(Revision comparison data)
----
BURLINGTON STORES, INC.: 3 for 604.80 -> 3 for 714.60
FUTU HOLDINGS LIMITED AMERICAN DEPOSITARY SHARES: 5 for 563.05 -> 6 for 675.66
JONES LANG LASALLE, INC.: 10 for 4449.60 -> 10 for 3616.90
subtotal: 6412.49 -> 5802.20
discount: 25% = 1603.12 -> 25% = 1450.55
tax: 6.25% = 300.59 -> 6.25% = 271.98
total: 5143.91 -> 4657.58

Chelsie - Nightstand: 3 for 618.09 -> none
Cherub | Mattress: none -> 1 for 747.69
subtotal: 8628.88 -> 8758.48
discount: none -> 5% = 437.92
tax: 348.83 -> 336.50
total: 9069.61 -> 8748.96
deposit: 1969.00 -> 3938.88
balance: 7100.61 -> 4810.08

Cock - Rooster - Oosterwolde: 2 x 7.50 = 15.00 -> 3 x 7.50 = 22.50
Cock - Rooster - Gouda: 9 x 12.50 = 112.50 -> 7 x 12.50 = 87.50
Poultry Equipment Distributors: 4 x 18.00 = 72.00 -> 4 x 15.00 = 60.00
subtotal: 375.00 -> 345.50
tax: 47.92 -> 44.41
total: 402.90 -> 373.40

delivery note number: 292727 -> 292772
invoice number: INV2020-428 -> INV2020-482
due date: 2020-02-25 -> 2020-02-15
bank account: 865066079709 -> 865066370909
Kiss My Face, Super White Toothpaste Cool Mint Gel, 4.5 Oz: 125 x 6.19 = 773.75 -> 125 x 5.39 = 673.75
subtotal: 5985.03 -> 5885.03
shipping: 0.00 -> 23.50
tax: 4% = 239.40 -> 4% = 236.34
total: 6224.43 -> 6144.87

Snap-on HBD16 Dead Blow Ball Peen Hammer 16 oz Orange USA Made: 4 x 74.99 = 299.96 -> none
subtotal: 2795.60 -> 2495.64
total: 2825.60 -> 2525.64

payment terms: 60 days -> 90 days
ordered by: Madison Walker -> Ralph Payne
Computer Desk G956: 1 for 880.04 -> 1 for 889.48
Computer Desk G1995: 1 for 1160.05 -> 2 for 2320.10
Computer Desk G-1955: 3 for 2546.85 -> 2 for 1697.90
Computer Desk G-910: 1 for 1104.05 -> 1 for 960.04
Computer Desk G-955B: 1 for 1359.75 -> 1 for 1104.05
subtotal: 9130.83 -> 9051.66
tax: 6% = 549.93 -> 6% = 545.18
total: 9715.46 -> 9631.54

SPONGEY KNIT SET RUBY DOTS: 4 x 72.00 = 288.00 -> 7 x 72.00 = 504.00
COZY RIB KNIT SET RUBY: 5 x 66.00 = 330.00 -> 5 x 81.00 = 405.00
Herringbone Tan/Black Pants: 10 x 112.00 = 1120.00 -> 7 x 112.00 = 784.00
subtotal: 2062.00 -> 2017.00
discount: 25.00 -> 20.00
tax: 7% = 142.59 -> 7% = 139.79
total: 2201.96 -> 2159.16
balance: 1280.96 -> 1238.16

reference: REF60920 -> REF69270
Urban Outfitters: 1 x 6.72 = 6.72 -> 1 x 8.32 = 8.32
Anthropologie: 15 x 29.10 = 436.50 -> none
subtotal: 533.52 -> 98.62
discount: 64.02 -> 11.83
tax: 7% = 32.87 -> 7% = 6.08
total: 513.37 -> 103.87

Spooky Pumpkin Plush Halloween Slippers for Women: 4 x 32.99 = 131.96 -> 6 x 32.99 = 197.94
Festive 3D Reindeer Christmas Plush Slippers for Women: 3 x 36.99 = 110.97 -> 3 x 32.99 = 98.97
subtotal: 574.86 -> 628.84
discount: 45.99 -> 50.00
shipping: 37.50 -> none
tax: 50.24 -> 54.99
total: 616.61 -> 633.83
----
**The task**: Reproduce the lines above. Leave each one as it is.

**Solution to the exercise**:
BURLINGTON STORES, INC.: 3 for 604.80 -> 3 for 714.60
FUTU HOLDINGS LIMITED AMERICAN DEPOSITARY SHARES: 5 for 563.05 -> 6 for 675.66
JONES LANG LASALLE, INC.: 10 for 4449.60 -> 10 for 3616.90
subtotal: 6412.49 -> 5802.20
discount: 25% = 1603.12 -> 25% = 1450.55
tax: 6.25% = 300.59 -> 6.25% = 271.98
total: 5143.91 -> 4657.58

Chelsie - Nightstand: 3 for 618.09 -> none
Cherub | Mattress: none -> 1 for 747.69
subtotal: 8628.88 -> 8758.48
discount: none -> 5% = 437.92
tax: 348.83 -> 336.50
total: 9069.61 -> 8748.96
deposit: 1969.00 -> 3938.88
balance: 7100.61 -> 4810.08

Cock - Rooster - Oosterwolde: 2 x 7.50 = 15.00 -> 3 x 7.50 = 22.50
Cock - Rooster - Gouda: 9 x 12.50 = 112.50 -> 7 x 12.50 = 87.50
Poultry Equipment Distributors: 4 x 18.00 = 72.00 -> 4 x 15.00 = 60.00
subtotal: 375.00 -> 345.50
tax: 47.92 -> 44.41
total: 402.90 -> 373.40

delivery note number: 292727 -> 292772
invoice number: INV2020-428 -> INV2020-482
due date: 2020-02-25 -> 2020-02-15
bank account: 865066079709 -> 865066370909
Kiss My Face, Super White Toothpaste Cool Mint Gel, 4.5 Oz: 125 x 6.19 = 773.75 -> 125 x 5.39 = 673.75
subtotal: 5985.03 -> 5885.03
shipping: 0.00 -> 23.50
tax: 4% = 239.40 -> 4% = 236.34
total: 6224.43 -> 6144.87

Snap-on HBD16 Dead Blow Ball Peen Hammer 16 oz Orange USA Made: 4 x 74.99 = 299.96 -> none
subtotal: 2795.60 -> 2495.64
total: 2825.60 -> 2525.64

payment terms: 60 days -> 90 days
ordered by: Madison Walker -> Ralph Payne
Computer Desk G956: 1 for 880.04 -> 1 for 889.48
Computer Desk G1995: 1 for 1160.05 -> 2 for 2320.10
Computer Desk G-1955: 3 for 2546.85 -> 2 for 1697.90
Computer Desk G-910: 1 for 1104.05 -> 1 for 960.04
Computer Desk G-955B: 1 for 1359.75 -> 1 for 1104.05
subtotal: 9130.83 -> 9051.66
tax: 6% = 549.93 -> 6% = 545.18
total: 9715.46 -> 9631.54

SPONGEY KNIT SET RUBY DOTS: 4 x 72.00 = 288.00 -> 7 x 72.00 = 504.00
COZY RIB KNIT SET RUBY: 5 x 66.00 = 330.00 -> 5 x 81.00 = 405.00
Herringbone Tan/Black Pants: 10 x 112.00 = 1120.00 -> 7 x 112.00 = 784.00
subtotal: 2062.00 -> 2017.00
discount: 25.00 -> 20.00
tax: 7% = 142.59 -> 7% = 139.79
total: 2201.96 -> 2159.16
balance: 1280.96 -> 1238.16

reference: REF60920 -> REF69270
Urban Outfitters: 1 x 6.72 = 6.72 -> 1 x 8.32 = 8.32
Anthropologie: 15 x 29.10 = 436.50 -> none
subtotal: 533.52 -> 98.62
discount: 64.02 -> 11.83
tax: 7% = 32.87 -> 7% = 6.08
total: 513.37 -> 103.87

Spooky Pumpkin Plush Halloween Slippers for Women: 4 x 32.99 = 131.96 -> 6 x 32.99 = 197.94
Festive 3D Reindeer Christmas Plush Slippers for Women: 3 x 36.99 = 110.97 -> 3 x 32.99 = 98.97
subtotal: 574.86 -> 628.84
discount: 45.99 -> 50.00
shipping: 37.50 -> none
tax: 50.24 -> 54.99
total: 616.61 -> 633.83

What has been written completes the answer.